### INSTRUCTIONS FOR THE TASK
A word-for-word copy of all entries is required, without images.

### DATASET RECORDS
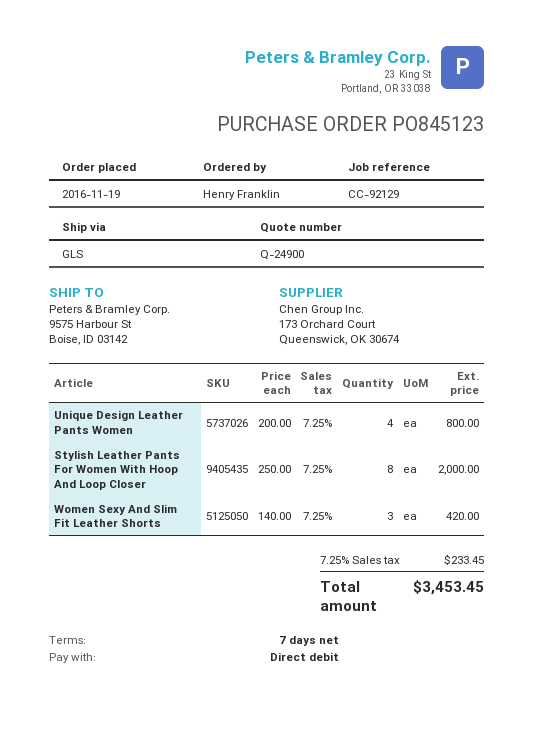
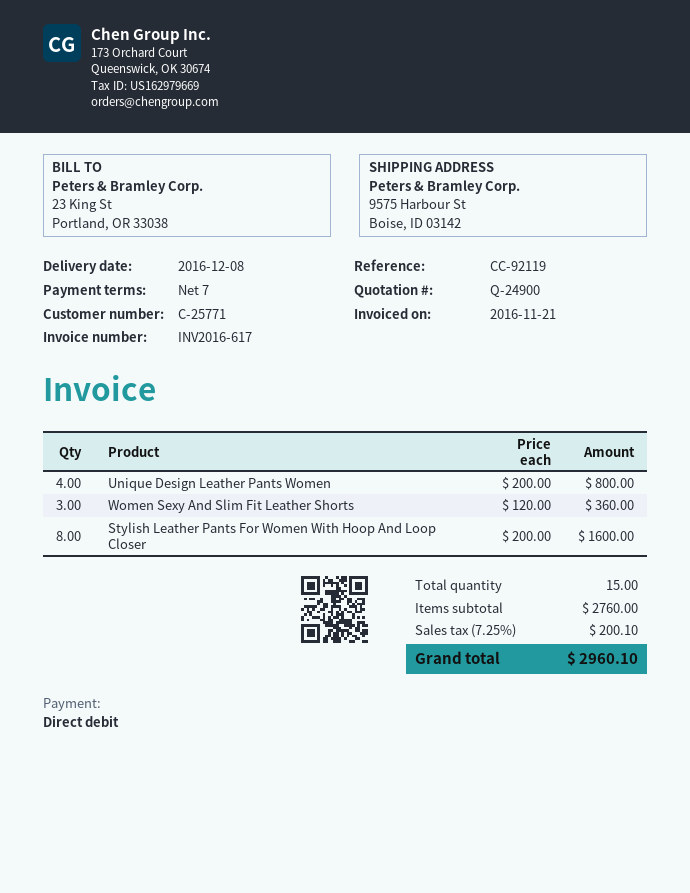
reference: CC-92129 -> CC-92119
Stylish Leather Pants For Women With Hoop And Loop Closer: 8 x 250.00 = 2000.00 -> 8 x 200.00 = 1600.00
Women Sexy And Slim Fit Leather Shorts: 3 x 140.00 = 420.00 -> 3 x 120.00 = 360.00
tax: 7.25% = 233.45 -> 7.25% = 200.10
total: 3453.45 -> 2960.10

### ANSWER TO THIS TASK
reference: CC-92129 -> CC-92119
Stylish Leather Pants For Women With Hoop And Loop Closer: 8 x 250.00 = 2000.00 -> 8 x 200.00 = 1600.00
Women Sexy And Slim Fit Leather Shorts: 3 x 140.00 = 420.00 -> 3 x 120.00 = 360.00
tax: 7.25% = 233.45 -> 7.25% = 200.10
total: 3453.45 -> 2960.10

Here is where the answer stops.